I have a table with field which is action_time primary key and type is datetime
I try to break it on partitions
ALTER TABLE foo PARTITION BY RANGE (MONTH(action_time))
(
PARTITION p01 VALUES LESS THAN (02) ,
PARTITION p02 VALUES LESS THAN (03) ,
PARTITION p03 VALUES LESS THAN (04) ,
PARTITION p04 VALUES LESS THAN (05) ,
PARTITION p05 VALUES LESS THAN (06) ,
PARTITION p06 VALUES LESS THAN (07) ,
PARTITION p07 VALUES LESS THAN (08) ,
PARTITION p08 VALUES LESS THAN (09) ,
PARTITION p09 VALUES LESS THAN (10) ,
PARTITION p10 VALUES LESS THAN (11) ,
PARTITION p11 VALUES LESS THAN (12) ,
PARTITION p12 VALUES LESS THAN (13) ,
PARTITION pmaxval VALUES LESS THAN MAXVALUE
);
in phpmyadmin I see partitions with rows
but when I execute
explain partitions select * from foo where action_time between '2017-01-01 20:34:08' and '2017-01-21 20:34:08';
or
explain partitions select * from foo where action_time > '2017-01-01 20:34:08' && action_time < '2017-01-21 20:34:08'
it hits all partitions (p01,p02,p03,p04,p05,p06,p07,p08,p09,p10,p11,p12,pmaxval)
what I'm doing wrong ?
I also try this way the same result
ALTER TABLE foo
PARTITION BY RANGE( YEAR(action_time) )
SUBPARTITION BY HASH( MONTH(action_time) )
SUBPARTITIONS 12 (
PARTITION p2015 VALUES LESS THAN (2016),
PARTITION p2016 VALUES LESS THAN (2017),
PARTITION p2017 VALUES LESS THAN (2018),
PARTITION p2018 VALUES LESS THAN (2019),
PARTITION p2019 VALUES LESS THAN (2020),
PARTITION p2020 VALUES LESS THAN (2021),
PARTITION p2021 VALUES LESS THAN (2022),
PARTITION p2022 VALUES LESS THAN (2023),
PARTITION p2023 VALUES LESS THAN (2024),
PARTITION p2024 VALUES LESS THAN (2025),
PARTITION p2025 VALUES LESS THAN (2026),
PARTITION p2026 VALUES LESS THAN (2027),
PARTITION p2027 VALUES LESS THAN (2028),
PARTITION p2028 VALUES LESS THAN (2029),
PARTITION p2029 VALUES LESS THAN (2030),
PARTITION pmax VALUES LESS THAN MAXVALUE
);
I need to break the table by year and month for improve select time, when I'm selecting between dates it sholdn't search in whole table it should search in the relevant partitions. how can I do this?
You have found yet another reason why PARTITIONing is virtually useless.
Supposed you had specified BETWEEN '2015-11-05' AND '2017-02-02'. Which partitions would it need to hit?

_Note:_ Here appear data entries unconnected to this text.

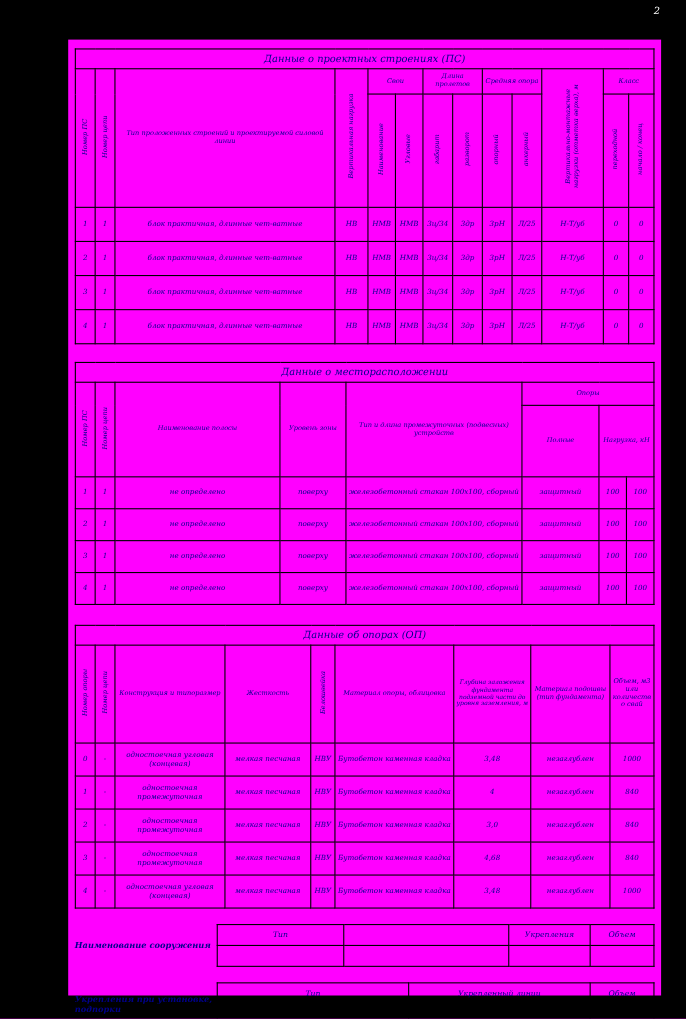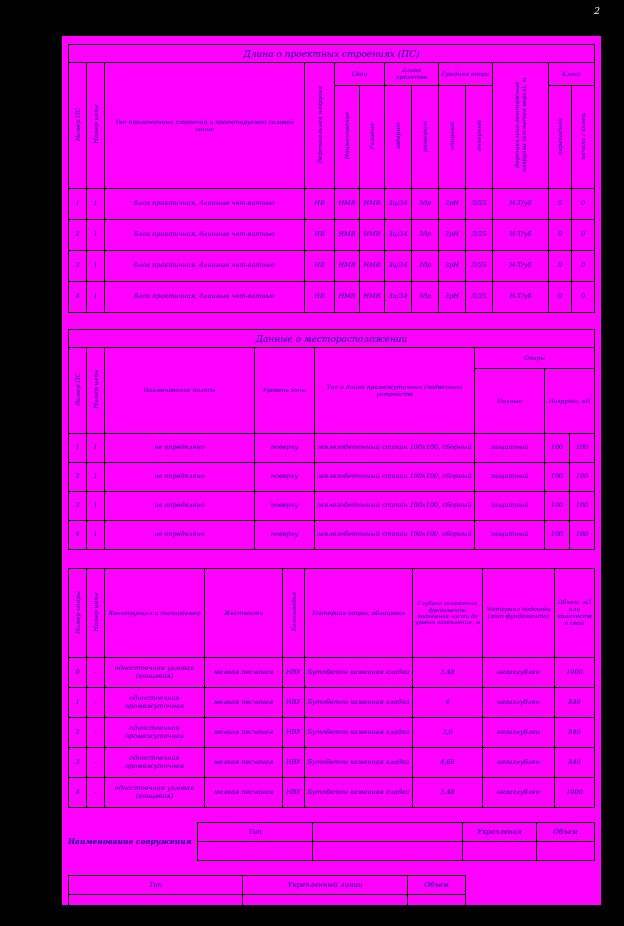--- a/index.html
+++ b/index.html
@@ -60,7 +60,7 @@
       </colgroup>
       <tbody>
         <tr>
-          <td class="title-cell" colspan="13">Длина о проектных строениях (ПС)</td>
+          <td class="title-cell" colspan="13">Данные о проектных строениях (ПС)</td>
         </tr>
         <tr class="hrow grp">
           <td rowspan="2"><span class="vert">Номер ПС</span></td>

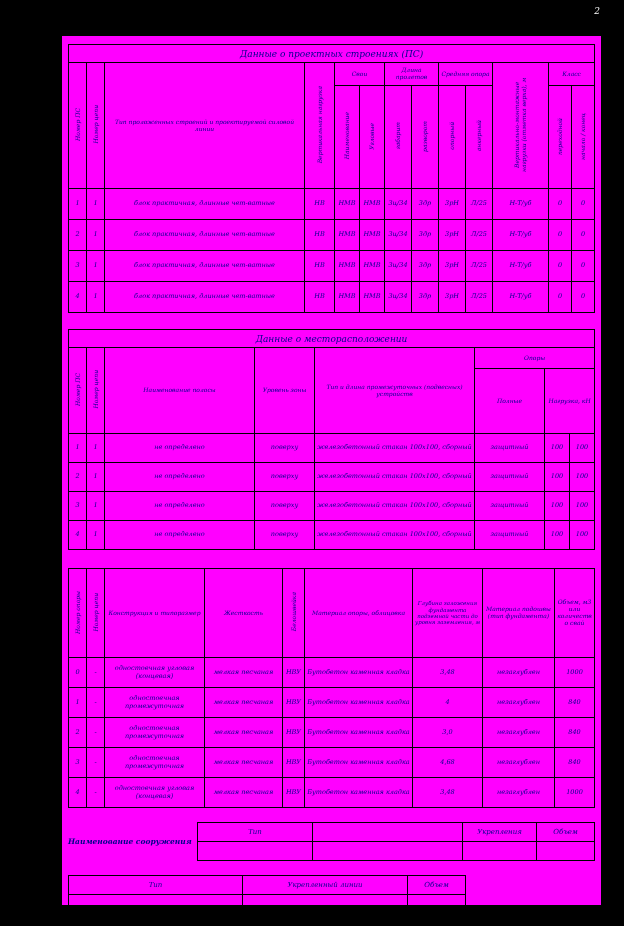--- a/index.html
+++ b/index.html
@@ -233,6 +233,9 @@
           <col style="width:40px">
       </colgroup>
       <tbody>
+        <tr>
+          <td class="title-cell" colspan="9">Данные об опорах (ОП)</td>
+        </tr>
         <tr class="hrow hdr3">
           <td><span class="vert">Номер опоры</span></td>
           <td><span class="vert">Номер цепи</span></td>

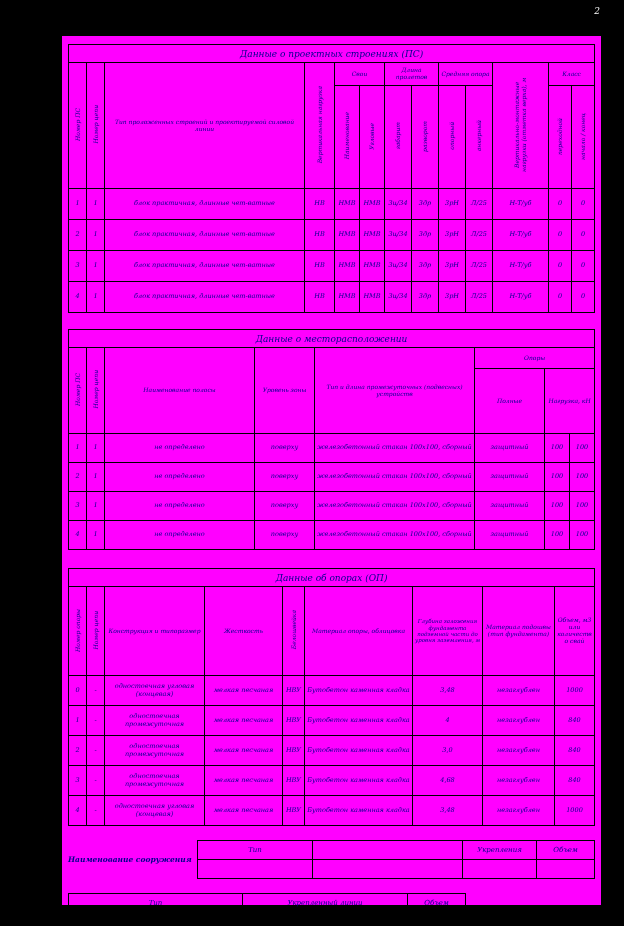--- a/index.html
+++ b/index.html
@@ -334,6 +334,7 @@
     </div>
 
     <div class="small-row">
+      <div class="small-label">Укрепления при установке, подпорки</div>
       <table class="tbl">
         <colgroup>
           <col style="width:174px">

All of them.
Supposed you had specified BETWEEN '2015-11-05' AND '2016-02-02'. Which partitions would it need to hit? 4, but it is not smart enough to wrap around. So it will (I think) hit all.
There are a limited number of patterns (MONTH() is not one of them) where partitioning will "get it right".
To make BY RANGE( some date ) work, you are limited to BY RANGE(TO_DAYS(date)) (and a few others). But then you have to create a new partition every month (or however often). And, optionally, DROP the oldest partition.
Now for another reason why you plan is probably useless. What benefit to you expect to get from partitioning? Perhaps performance? Probably won't give you any performance benefit. Let's see your queries so I can explain why.
A simple
SELECT ...
WHERE date >= '...'
AND date < '...' + INTERVAL 20 DAY
will work just as fast with INDEX(date) as with partitioning. Possibly even faster.
If there is something else in the WHERE, then that changes everything.
My PARTITION blog
Why PARTITIONing does not speed up simple queries
Let's say you have a simple SELECT that has a very good index, such as you specify the exact value for the PRIMARY KEY. (This is called a "point query".)
Case 1: Non-partitioned table. Indexes use a BTree structure. Locating a specific record in a million rows requires drilling down the BTree, which will be about 3 levels deep. For a billion rows, it might be 5 levels.
Case 2: Partitioned table. Partitioning splits the table into multiple tables, each of which have indexes. Locating a specific row will first have to locate the particular partition (sub-table), then drill down the shallower BTree for that partition.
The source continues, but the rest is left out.